■ Difference listings:
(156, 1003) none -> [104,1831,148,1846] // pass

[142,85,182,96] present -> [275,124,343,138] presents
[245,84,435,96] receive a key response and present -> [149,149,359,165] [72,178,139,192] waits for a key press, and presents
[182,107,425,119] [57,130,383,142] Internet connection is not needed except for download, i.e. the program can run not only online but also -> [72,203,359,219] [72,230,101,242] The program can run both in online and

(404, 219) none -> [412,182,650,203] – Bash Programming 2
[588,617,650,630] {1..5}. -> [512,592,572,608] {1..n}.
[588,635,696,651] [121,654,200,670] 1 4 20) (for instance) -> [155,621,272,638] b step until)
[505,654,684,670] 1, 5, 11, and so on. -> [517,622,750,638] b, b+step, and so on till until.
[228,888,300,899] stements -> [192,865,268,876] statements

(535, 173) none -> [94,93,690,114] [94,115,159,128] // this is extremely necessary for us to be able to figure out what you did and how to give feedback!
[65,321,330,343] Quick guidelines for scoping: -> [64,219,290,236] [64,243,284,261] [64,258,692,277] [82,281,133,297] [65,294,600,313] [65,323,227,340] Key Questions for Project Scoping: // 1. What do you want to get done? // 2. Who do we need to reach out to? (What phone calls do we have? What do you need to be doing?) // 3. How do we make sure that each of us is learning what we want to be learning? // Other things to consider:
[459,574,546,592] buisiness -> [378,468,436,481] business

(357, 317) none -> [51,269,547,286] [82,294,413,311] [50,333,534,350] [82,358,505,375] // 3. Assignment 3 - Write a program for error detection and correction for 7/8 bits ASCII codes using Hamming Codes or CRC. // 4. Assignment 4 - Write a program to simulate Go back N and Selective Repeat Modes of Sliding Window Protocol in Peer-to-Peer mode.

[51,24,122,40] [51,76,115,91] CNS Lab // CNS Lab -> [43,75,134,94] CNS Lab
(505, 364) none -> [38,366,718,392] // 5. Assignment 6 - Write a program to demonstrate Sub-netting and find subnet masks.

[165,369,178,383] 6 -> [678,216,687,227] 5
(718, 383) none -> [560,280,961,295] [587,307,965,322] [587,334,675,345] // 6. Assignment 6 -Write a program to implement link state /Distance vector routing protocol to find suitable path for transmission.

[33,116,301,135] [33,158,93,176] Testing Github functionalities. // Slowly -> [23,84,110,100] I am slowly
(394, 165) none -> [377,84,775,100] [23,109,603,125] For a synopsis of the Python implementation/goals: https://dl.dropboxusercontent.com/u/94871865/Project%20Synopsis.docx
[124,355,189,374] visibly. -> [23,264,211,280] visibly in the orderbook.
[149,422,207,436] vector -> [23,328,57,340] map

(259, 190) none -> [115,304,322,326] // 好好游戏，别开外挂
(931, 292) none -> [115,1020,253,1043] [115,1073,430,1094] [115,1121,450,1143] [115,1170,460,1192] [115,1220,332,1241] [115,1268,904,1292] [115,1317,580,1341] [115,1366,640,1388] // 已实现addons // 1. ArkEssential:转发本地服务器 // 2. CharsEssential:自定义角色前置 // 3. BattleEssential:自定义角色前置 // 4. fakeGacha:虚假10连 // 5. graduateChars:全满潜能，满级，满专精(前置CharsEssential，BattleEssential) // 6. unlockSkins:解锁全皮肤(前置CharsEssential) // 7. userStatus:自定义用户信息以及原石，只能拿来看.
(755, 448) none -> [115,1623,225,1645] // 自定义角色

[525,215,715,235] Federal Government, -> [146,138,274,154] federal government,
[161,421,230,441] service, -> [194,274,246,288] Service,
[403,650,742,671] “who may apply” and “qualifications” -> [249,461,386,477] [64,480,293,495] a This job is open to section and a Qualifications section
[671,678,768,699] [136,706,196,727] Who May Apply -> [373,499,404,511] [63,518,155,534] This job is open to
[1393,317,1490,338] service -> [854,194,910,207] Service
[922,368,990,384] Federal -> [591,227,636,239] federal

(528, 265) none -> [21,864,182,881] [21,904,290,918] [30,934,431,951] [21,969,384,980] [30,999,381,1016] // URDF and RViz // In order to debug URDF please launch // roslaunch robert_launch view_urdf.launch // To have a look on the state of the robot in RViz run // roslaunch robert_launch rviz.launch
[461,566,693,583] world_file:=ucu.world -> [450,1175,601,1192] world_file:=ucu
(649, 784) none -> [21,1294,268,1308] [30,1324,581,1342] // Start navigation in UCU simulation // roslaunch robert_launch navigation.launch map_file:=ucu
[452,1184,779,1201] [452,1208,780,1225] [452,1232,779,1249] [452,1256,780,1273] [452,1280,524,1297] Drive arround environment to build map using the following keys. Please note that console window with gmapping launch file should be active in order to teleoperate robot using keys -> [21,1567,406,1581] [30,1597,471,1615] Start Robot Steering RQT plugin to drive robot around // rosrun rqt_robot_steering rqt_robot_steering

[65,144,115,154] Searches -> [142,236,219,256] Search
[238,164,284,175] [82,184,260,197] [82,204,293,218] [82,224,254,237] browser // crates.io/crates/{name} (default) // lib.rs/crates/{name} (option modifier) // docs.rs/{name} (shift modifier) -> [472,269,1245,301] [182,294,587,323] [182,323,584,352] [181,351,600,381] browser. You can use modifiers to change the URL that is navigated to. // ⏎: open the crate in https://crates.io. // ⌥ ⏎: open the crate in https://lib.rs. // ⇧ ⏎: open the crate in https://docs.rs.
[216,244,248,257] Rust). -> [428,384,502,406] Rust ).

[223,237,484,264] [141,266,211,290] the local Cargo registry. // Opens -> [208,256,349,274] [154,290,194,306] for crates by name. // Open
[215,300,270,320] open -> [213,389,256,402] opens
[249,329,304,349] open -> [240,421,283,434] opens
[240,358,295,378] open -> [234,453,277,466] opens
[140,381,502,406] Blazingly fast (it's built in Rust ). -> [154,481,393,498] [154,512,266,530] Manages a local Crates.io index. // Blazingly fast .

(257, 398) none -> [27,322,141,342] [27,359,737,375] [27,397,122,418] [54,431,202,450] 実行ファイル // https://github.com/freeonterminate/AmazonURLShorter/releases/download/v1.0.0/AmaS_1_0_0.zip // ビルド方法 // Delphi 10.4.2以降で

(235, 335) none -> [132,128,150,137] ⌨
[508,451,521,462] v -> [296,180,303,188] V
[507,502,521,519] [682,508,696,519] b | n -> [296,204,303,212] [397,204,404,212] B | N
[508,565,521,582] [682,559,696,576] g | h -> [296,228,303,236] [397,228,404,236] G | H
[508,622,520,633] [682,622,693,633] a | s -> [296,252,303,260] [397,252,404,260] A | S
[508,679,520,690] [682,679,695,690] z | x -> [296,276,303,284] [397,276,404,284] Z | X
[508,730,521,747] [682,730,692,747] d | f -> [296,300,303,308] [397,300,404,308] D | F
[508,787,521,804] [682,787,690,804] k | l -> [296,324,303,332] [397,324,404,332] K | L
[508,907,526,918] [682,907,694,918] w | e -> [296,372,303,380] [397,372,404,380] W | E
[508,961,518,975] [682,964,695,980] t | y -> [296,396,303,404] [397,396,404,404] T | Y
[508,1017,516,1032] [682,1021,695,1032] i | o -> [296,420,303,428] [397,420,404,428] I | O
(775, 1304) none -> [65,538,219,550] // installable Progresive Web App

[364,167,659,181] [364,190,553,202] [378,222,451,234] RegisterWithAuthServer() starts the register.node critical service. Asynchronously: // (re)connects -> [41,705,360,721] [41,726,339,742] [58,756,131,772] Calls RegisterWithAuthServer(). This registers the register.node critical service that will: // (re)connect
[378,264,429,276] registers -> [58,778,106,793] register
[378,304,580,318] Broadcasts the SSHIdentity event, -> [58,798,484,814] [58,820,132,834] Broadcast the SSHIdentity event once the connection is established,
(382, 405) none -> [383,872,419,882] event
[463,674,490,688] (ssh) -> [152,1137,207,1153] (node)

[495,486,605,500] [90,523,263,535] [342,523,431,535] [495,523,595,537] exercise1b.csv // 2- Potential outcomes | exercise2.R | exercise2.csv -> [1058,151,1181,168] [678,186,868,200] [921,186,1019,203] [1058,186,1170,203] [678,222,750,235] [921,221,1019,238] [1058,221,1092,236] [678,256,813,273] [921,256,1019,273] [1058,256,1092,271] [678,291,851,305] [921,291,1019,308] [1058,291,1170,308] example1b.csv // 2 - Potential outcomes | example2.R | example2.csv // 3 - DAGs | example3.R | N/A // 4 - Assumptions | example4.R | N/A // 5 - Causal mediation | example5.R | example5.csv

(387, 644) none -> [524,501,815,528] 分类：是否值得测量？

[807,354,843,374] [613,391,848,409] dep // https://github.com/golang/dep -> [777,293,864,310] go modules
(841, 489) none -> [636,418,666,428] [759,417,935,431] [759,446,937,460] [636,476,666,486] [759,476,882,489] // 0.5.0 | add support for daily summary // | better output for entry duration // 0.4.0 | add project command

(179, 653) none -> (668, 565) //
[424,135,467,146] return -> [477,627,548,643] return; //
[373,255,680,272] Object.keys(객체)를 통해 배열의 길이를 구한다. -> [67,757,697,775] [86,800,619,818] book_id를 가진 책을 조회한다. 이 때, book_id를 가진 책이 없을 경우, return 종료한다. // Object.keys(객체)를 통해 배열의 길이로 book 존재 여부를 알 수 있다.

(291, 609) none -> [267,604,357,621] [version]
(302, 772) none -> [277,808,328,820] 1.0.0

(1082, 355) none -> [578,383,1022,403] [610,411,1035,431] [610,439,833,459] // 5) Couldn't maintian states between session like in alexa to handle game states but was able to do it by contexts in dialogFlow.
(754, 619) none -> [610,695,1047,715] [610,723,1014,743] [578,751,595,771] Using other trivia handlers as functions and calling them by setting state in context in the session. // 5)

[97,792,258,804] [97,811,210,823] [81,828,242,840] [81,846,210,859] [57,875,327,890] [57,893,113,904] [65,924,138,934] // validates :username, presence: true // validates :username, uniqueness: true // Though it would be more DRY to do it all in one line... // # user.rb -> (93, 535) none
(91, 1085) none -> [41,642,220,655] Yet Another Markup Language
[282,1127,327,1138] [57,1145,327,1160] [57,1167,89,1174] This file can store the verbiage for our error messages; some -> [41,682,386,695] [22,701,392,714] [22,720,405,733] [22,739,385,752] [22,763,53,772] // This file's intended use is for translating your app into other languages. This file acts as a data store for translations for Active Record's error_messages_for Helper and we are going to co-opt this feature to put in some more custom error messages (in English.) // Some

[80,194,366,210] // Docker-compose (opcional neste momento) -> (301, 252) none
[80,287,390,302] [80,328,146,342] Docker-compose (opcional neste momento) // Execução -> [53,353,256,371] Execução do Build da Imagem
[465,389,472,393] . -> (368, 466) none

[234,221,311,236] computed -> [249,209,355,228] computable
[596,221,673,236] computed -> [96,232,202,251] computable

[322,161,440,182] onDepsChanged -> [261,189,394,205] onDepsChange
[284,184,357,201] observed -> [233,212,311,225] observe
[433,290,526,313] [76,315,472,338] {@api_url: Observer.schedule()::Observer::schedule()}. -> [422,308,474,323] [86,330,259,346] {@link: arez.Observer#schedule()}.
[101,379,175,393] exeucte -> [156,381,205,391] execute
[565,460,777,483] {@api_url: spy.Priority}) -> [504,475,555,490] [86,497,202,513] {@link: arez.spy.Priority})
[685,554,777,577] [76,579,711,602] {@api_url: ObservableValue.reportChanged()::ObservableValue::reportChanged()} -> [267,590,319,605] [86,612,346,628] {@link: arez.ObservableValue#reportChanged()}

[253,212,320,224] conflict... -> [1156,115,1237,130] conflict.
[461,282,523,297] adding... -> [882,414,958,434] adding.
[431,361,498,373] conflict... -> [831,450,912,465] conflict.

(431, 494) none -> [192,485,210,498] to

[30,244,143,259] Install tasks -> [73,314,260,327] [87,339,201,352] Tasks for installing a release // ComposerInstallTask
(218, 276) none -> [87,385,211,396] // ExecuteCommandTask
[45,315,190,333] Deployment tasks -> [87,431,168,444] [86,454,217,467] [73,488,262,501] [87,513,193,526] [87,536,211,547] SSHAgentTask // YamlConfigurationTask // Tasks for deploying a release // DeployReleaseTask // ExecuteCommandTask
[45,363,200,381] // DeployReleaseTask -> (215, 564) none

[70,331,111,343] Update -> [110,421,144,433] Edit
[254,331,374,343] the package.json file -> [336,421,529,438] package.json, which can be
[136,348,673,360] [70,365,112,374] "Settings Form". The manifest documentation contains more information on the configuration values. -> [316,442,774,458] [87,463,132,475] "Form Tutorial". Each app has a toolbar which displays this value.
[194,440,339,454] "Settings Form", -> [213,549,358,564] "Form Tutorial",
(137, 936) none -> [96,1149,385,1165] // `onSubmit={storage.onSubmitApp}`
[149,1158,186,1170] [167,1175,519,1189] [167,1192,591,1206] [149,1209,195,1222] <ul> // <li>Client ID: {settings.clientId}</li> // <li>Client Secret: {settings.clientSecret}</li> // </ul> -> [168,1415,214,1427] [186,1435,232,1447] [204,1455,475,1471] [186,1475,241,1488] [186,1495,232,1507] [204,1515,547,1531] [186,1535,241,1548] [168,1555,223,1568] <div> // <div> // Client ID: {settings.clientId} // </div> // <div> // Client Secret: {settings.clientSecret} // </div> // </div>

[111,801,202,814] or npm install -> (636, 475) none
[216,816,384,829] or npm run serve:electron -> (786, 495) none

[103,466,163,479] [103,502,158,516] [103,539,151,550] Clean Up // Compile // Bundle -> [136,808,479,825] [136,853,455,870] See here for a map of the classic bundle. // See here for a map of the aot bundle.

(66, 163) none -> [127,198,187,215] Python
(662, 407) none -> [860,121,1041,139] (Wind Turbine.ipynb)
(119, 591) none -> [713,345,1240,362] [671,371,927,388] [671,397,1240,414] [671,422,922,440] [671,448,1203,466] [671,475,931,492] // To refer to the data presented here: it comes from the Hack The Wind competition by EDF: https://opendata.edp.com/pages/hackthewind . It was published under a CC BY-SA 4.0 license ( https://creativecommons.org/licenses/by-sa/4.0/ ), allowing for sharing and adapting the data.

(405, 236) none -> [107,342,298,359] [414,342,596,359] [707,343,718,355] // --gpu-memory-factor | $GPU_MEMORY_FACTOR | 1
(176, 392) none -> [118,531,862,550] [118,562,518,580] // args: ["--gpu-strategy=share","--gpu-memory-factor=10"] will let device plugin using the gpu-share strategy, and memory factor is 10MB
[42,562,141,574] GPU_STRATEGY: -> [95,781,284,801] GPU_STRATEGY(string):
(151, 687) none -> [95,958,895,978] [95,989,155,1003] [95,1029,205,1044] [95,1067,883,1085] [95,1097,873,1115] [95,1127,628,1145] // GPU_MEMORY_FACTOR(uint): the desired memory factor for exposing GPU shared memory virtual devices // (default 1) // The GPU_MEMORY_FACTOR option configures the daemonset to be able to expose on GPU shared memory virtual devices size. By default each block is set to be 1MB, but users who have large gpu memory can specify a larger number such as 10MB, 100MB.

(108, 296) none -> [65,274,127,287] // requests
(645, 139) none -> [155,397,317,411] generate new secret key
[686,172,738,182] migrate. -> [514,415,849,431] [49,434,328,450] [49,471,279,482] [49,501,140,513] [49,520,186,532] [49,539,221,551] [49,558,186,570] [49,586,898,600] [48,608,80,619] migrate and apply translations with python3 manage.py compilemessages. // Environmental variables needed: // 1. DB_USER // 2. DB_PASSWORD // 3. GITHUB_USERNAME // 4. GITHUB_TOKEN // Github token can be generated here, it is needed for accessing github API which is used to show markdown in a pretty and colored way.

■ Task directions: If the string "Federal" is in a line of the entries, pick that line out.

■ Answer for the task:
[525,215,715,235] Federal Government, -> [146,138,274,154] federal government,
[922,368,990,384] Federal -> [591,227,636,239] federal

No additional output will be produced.